→ **Task details**: Search the records for "left". Copy every line where it appears.

→ **Study material**:
>>>>
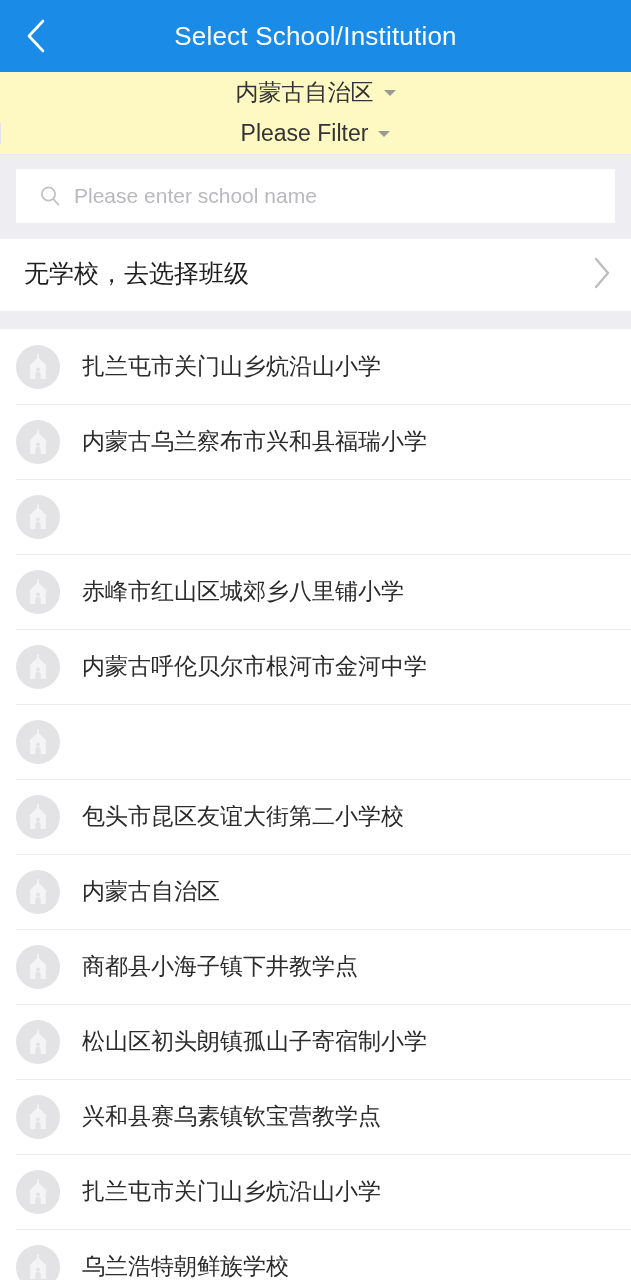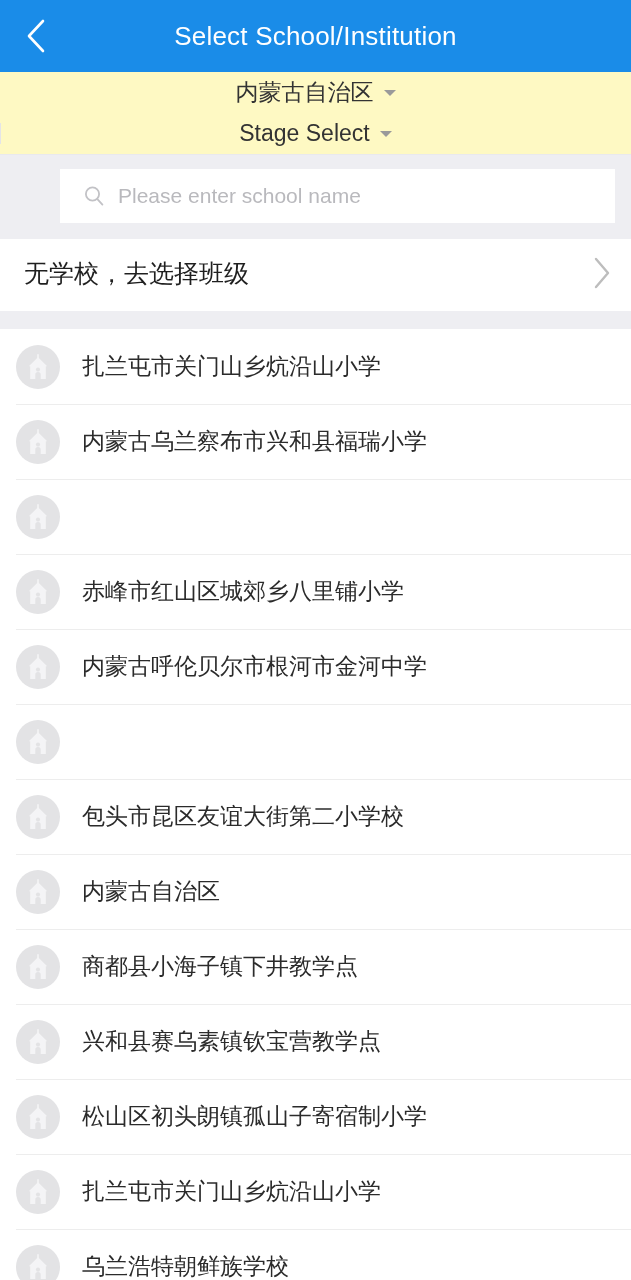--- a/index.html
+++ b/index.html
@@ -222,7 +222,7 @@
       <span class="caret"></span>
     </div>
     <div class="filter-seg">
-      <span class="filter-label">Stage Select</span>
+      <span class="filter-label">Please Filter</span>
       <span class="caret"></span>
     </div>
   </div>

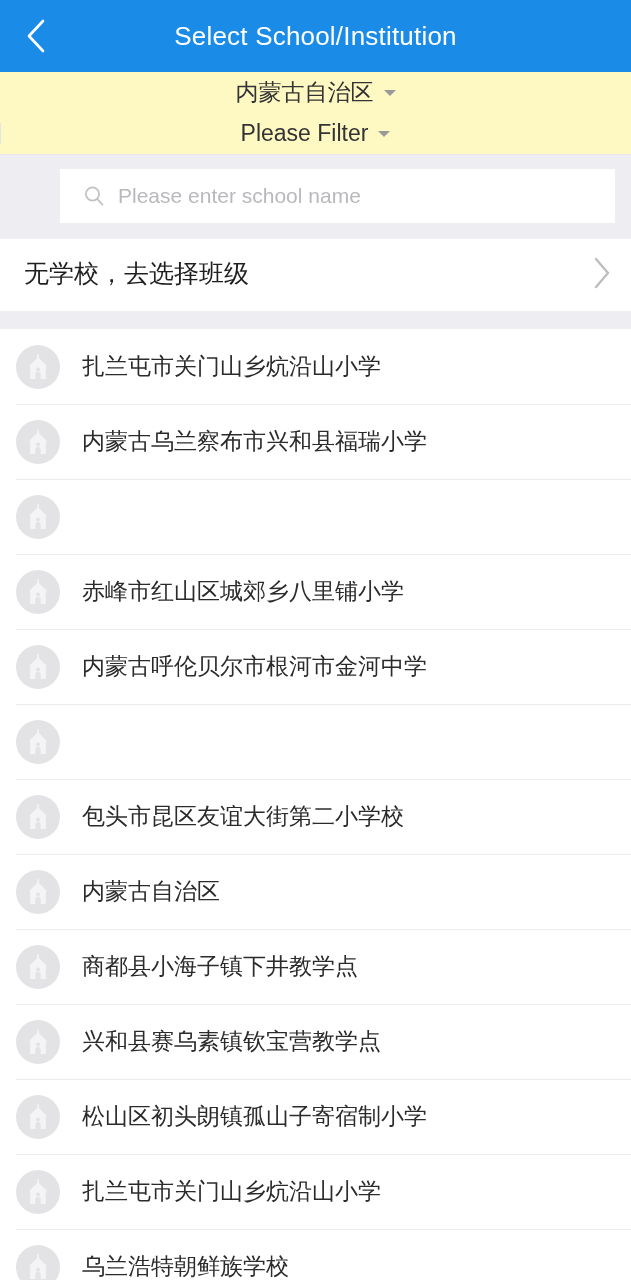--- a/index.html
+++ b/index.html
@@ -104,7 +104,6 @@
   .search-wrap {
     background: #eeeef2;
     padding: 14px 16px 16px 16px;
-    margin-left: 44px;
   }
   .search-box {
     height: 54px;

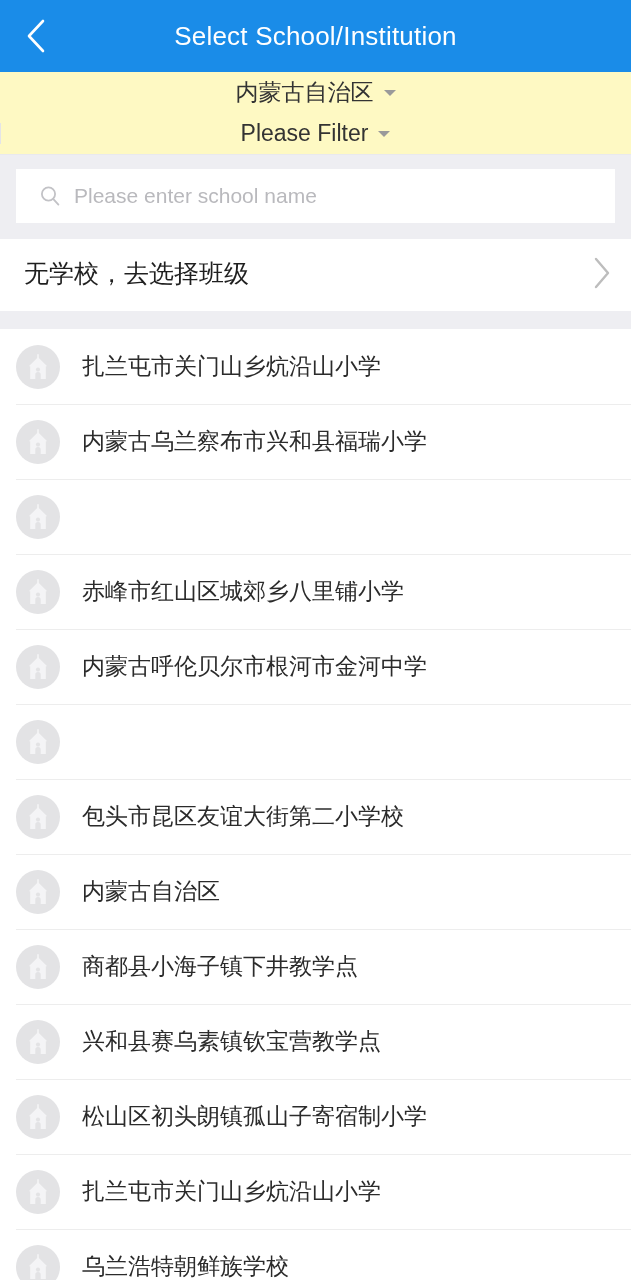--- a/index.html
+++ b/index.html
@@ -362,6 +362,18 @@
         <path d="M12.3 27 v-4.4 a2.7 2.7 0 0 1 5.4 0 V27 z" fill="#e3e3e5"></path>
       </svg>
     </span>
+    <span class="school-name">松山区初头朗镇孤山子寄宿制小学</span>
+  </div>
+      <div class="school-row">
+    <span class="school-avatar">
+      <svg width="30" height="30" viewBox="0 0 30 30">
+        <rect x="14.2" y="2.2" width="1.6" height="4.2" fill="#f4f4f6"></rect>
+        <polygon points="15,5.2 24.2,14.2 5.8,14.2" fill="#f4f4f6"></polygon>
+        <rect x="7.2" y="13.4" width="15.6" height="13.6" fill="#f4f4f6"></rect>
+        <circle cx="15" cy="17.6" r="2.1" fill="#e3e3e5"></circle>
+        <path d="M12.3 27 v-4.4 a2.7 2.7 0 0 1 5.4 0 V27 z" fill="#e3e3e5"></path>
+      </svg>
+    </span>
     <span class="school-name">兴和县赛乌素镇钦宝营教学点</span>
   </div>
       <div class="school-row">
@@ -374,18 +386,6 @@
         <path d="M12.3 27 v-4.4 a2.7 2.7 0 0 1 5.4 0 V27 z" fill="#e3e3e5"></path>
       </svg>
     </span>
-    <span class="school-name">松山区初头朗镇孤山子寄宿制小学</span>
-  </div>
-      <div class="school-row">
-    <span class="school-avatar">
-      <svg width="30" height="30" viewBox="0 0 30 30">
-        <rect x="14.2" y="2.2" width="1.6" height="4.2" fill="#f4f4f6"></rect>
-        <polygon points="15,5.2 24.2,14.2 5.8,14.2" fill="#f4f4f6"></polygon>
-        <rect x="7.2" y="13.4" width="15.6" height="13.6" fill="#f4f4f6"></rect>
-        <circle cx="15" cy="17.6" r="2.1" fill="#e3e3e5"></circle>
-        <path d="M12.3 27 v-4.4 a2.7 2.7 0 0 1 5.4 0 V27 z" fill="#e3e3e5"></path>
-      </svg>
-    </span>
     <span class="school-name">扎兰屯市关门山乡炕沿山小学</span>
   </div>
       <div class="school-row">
<<<<
>>>>
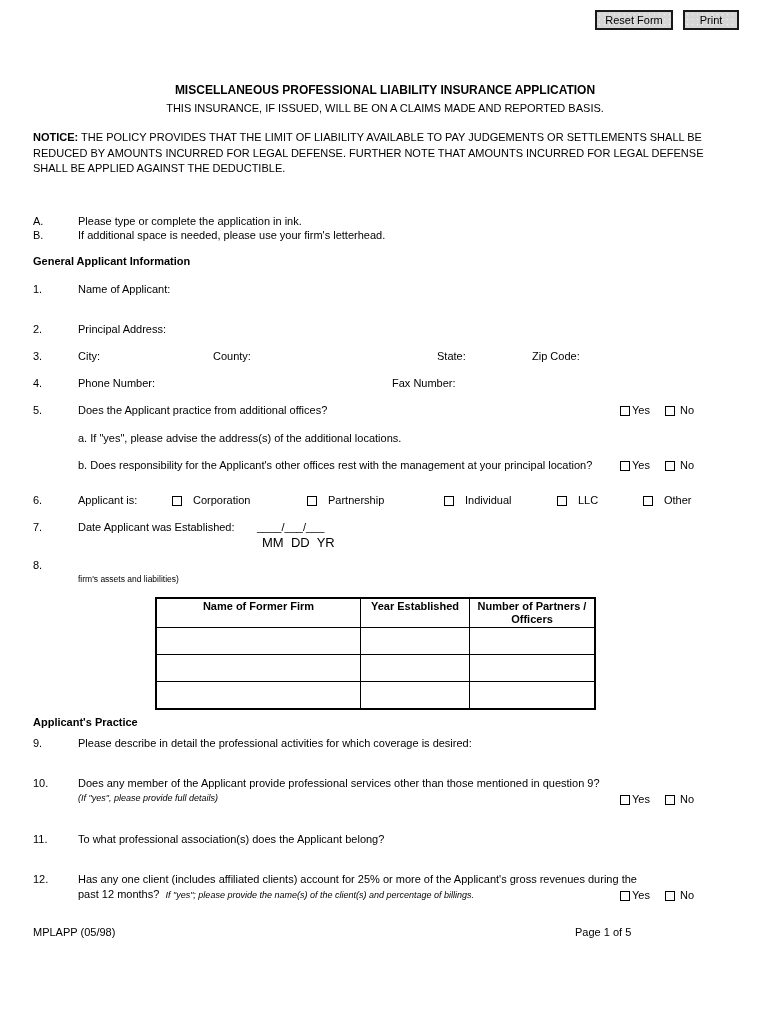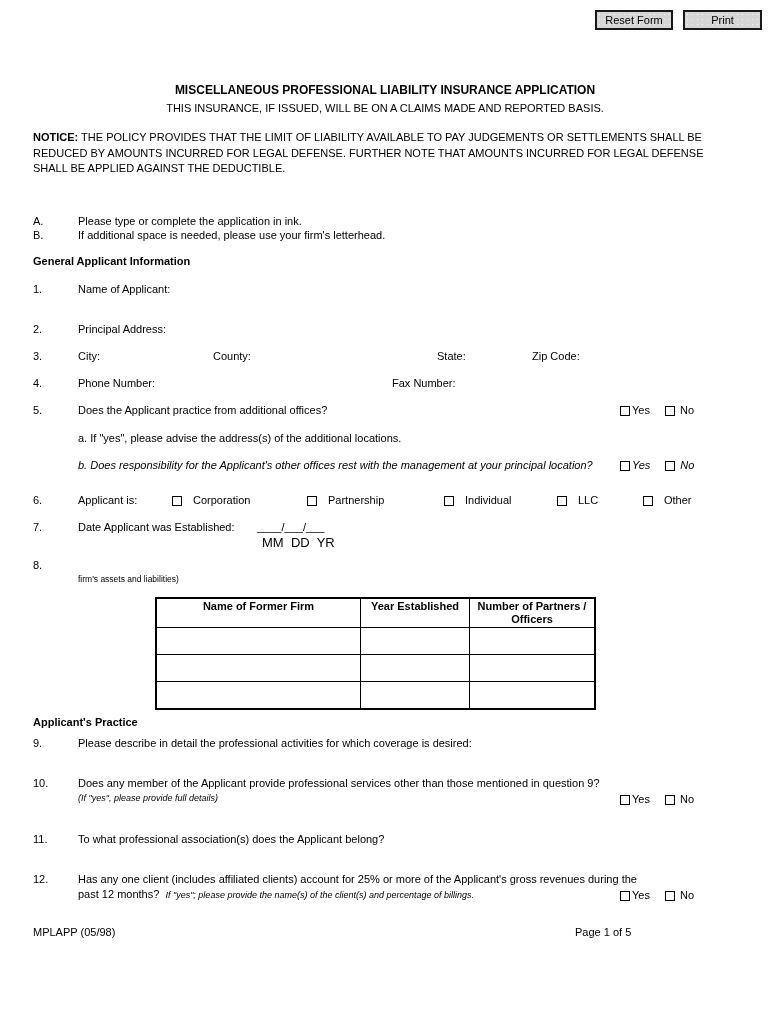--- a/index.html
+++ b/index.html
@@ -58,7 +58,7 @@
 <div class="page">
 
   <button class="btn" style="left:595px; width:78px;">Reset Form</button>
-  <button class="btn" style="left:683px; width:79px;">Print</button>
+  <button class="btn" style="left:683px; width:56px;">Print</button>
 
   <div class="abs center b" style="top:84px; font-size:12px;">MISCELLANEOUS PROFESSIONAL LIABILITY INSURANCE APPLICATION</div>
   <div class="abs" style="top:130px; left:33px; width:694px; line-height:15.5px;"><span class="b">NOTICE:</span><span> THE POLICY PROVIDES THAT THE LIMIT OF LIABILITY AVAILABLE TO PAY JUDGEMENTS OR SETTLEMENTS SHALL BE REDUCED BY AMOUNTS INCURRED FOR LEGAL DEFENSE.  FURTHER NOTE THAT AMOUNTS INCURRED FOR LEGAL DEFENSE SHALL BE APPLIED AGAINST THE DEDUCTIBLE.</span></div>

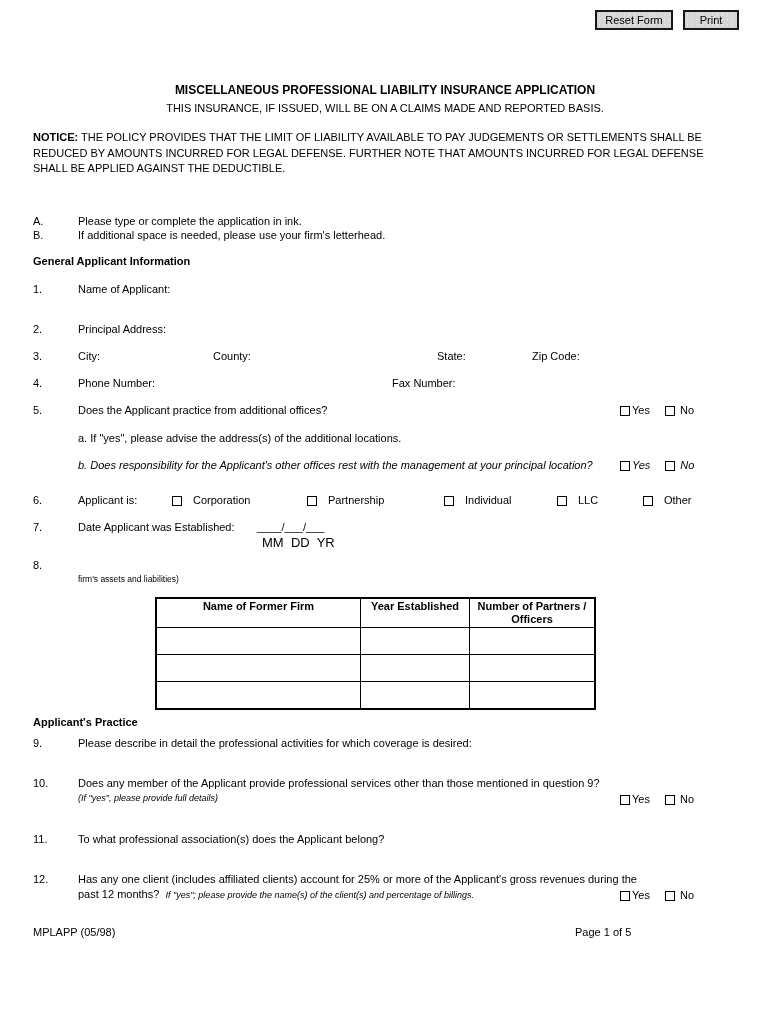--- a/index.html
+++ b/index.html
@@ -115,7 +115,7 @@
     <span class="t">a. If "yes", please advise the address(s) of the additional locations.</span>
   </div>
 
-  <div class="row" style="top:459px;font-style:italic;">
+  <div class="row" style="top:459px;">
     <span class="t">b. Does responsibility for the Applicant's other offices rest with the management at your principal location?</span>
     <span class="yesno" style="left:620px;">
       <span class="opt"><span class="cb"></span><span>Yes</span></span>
<<<<
→ **Answer to the exercise**:
-    margin-left: 44px;
   <button class="btn" style="left:595px; width:78px;">Reset Form</button>
-  <button class="btn" style="left:683px; width:79px;">Print</button>
+  <button class="btn" style="left:683px; width:56px;">Print</button>
   <div class="abs" style="top:130px; left:33px; width:694px; line-height:15.5px;"><span class="b">NOTICE:</span><span> THE POLICY PROVIDES THAT THE LIMIT OF LIABILITY AVAILABLE TO PAY JUDGEMENTS OR SETTLEMENTS SHALL BE REDUCED BY AMOUNTS INCURRED FOR LEGAL DEFENSE.  FURTHER NOTE THAT AMOUNTS INCURRED FOR LEGAL DEFENSE SHALL BE APPLIED AGAINST THE DEDUCTIBLE.</span></div>
     <span class="yesno" style="left:620px;">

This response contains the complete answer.